Authorship and a reputation as an early “sinologist” capped a career that culminated with a 1950s call to a rural Canadian parish. While his fate may have seemed haphazard, an unshakeable Methodist faith in fact stayed Outerbridge’s course through the whole navigation. He dedicated himself to the abiding wisdom of Methodism’s founder John Wesley: “Do all the good you can, /By all the means you can, /In all the ways you can, /In all the places you can.”
- Lilies and Methodism
- Leonard Mallory Outerbridge was born at the very dawn of the twentieth century on January 25, 1900. His father, Eugene Worrall Outerbridge, was a seed merchant and “nursery man” prominent in the Mount Pleasant area of Shelly Bay. Eugene’s keen entrepreneurial eye early on spotted the potential of exporting Bermuda lily—Lillium longiflorum—bulbs to America. With that in mind, in 1894, he rented verdant land at Longford in Warwick to expand his harvest. There Leonard was born, a middle addition to a family that would eventually number eight boys and three girls.

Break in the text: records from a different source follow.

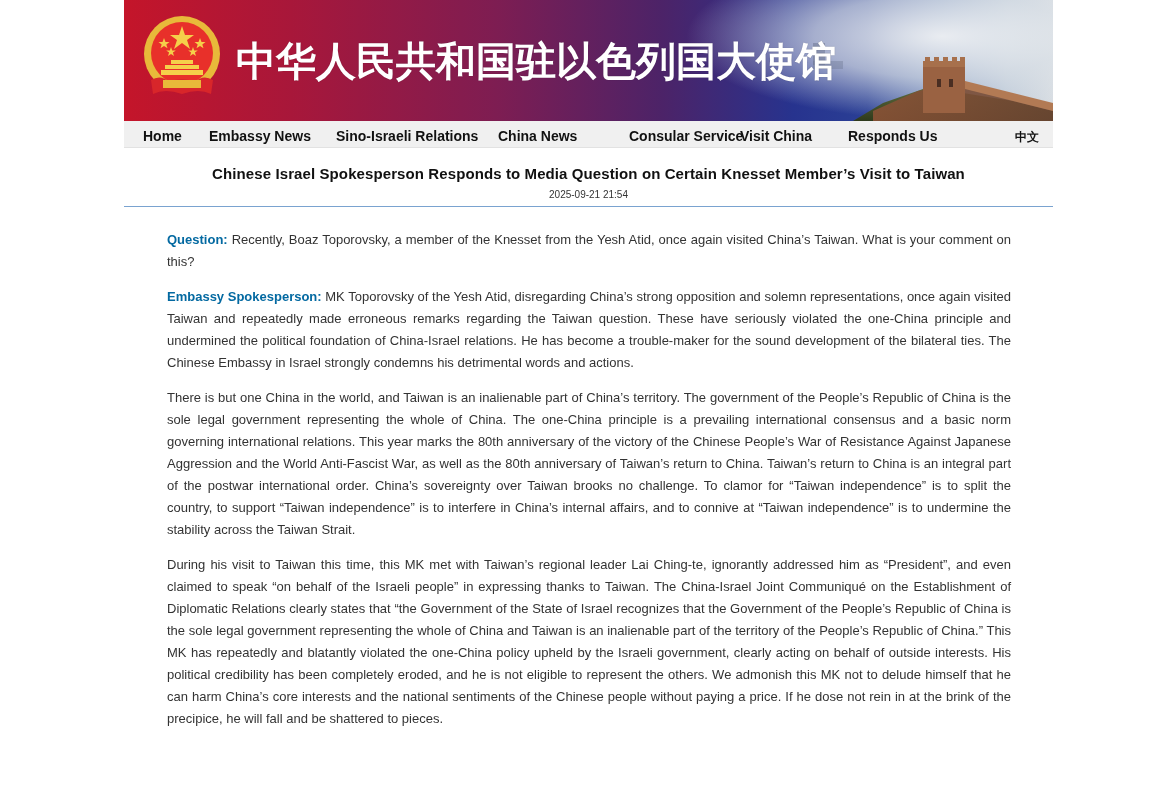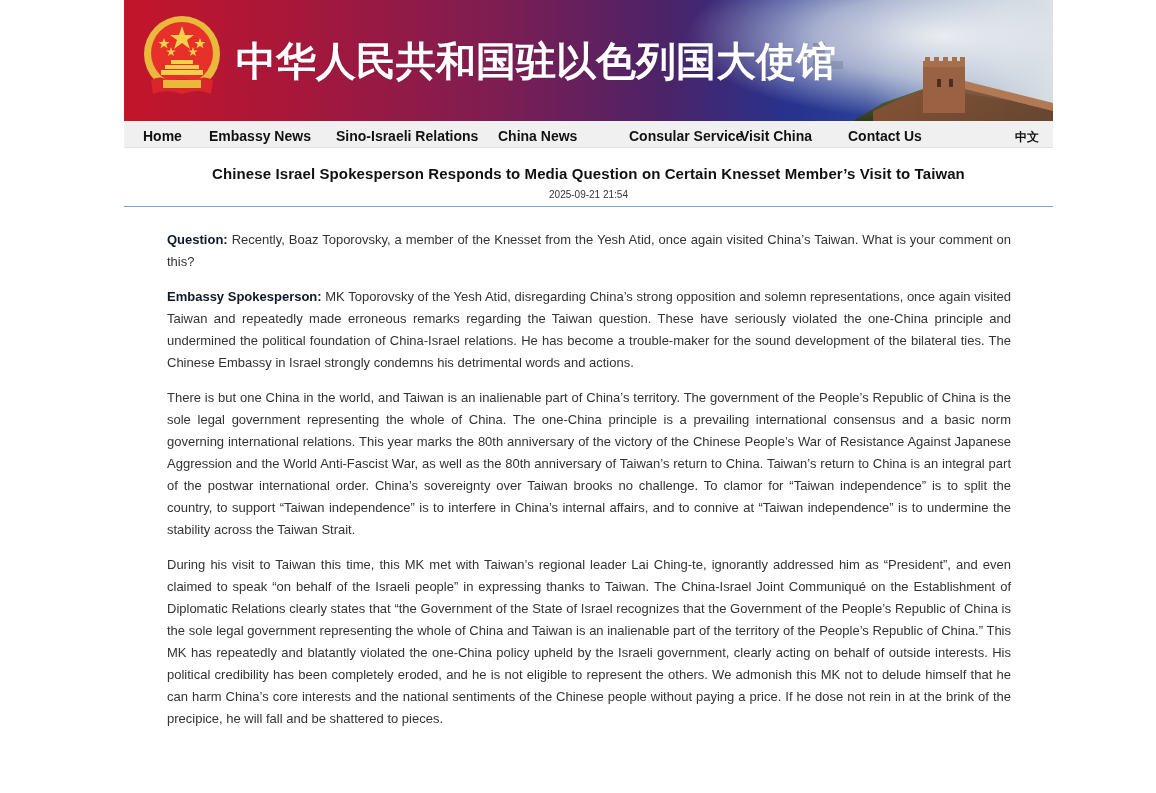--- a/index.html
+++ b/index.html
@@ -48,21 +48,21 @@
   .breadcrumb a { color: #444; text-decoration: none; cursor: pointer; }
 
   
   .art-title { margin-top: 17px; text-align: center; font-size: 15px; font-weight: bold; color: #111; letter-spacing: 0.1px; }
   .art-date { margin-top: 7px; text-align: center; font-size: 10px; color: #333; }
   .divider { margin-top: 6px; height: 1px; background: #7aa3d0; width: 929px; }
 
   
   .art-body { width: 844px; margin-left: 43px; margin-top: 22px; font-size: 13px; color: #333; line-height: 22px; text-align: justify; }
   .art-body p { margin-bottom: 13px; }
-  .art-body b { color: #0f172a; }
+  .art-body b { color: #0369a1; }
 </style>
 </head>
 <body>
 
 <div class="page">
 
   <div class="banner">
     <div class="mist"></div>
 
     <svg class="wall" viewBox="0 0 240 90" preserveAspectRatio="none">
@@ -115,21 +115,21 @@
     <div class="banner-title-cn">中华人民共和国驻以色列国大使馆</div>
   </div>
 
   <div class="nav">
     <span class="nav-item" style="left:19px;">Home</span>
     <span class="nav-item" style="left:85px;">Embassy News</span>
     <span class="nav-item" style="left:212px;">Sino-Israeli Relations</span>
     <span class="nav-item" style="left:374px;">China News</span>
     <span class="nav-item" style="left:505px;">Consular Service</span>
     <span class="nav-item" style="left:616px;">Visit China</span>
-    <span class="nav-item" style="left:724px;">Contact Us</span>
+    <span class="nav-item" style="left:724px;">Responds Us</span>
     <span class="nav-lang">中文</span>
   </div>
 
 
   <h1 class="art-title">Chinese Israel Spokesperson Responds to Media Question on Certain Knesset Member’s Visit to Taiwan</h1>
   <div class="art-date">2025-09-21 21:54</div>
   <div class="divider"></div>
 
   <div class="art-body">
     <p><b>Question:</b><span> Recently, Boaz Toporovsky, a member of the Knesset from the Yesh Atid, once again visited China’s Taiwan. What is your comment on this?</span></p>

The family of Eugene and Fanny Outerbridge was not only rooted in the soil of Bermuda, but also in its ardent Methodist faith. Brought to Bermuda in the early nineteenth century by George Whitehead and Joshua Marsden as disciplines of John and Charles Wesley, Methodism stressed a methodical Christian life, one dedicated to worldly works and the spreading of God’s message. Methodists were not predestined to heavenly reward, but instead earned sanctification through a life of good works. Thus, the tilling of fields and the cultivation of the soul were the twin compulsions of the Outerbridge family, passions that would propel its offspring to excellence both in the fields of Bermuda and in missionary fields far beyond.
At age eleven, Leonard was sent to Whitney Institute in nearby Flatts. There he excelled. One of his teachers later recalled that he had “never had a brighter boy to teach” and “even then felt his call to preach the gospel.” Graduating in 1915 with his class’s highest grades in math and history, Leonard veered towards his family’s agrarian vocation. He joined the Bermuda Department of Agriculture, where under the tutelage of its director, Ernest Albert McCallan, he soaked up a hands-on education in botany.
Outerbridge proved a quick study in agricultural management. In St. George’s he teamed up with African Methodist Episcopal minister Richard Hilton Tobitt to introduce a course in horticulture in the local schools. By 1920, he had risen to the assistant directorship of the department. A year later, when a scourge—Indian peach scale—hit Bermuda’s signature oleanders, Outerbridge worked with Professor Herbert Whetzel of Cornell University to arrest the infestation. In 1922, he accompanied Whetzel to Washington to lobby the American government against any import restriction on Bermuda lily bulbs.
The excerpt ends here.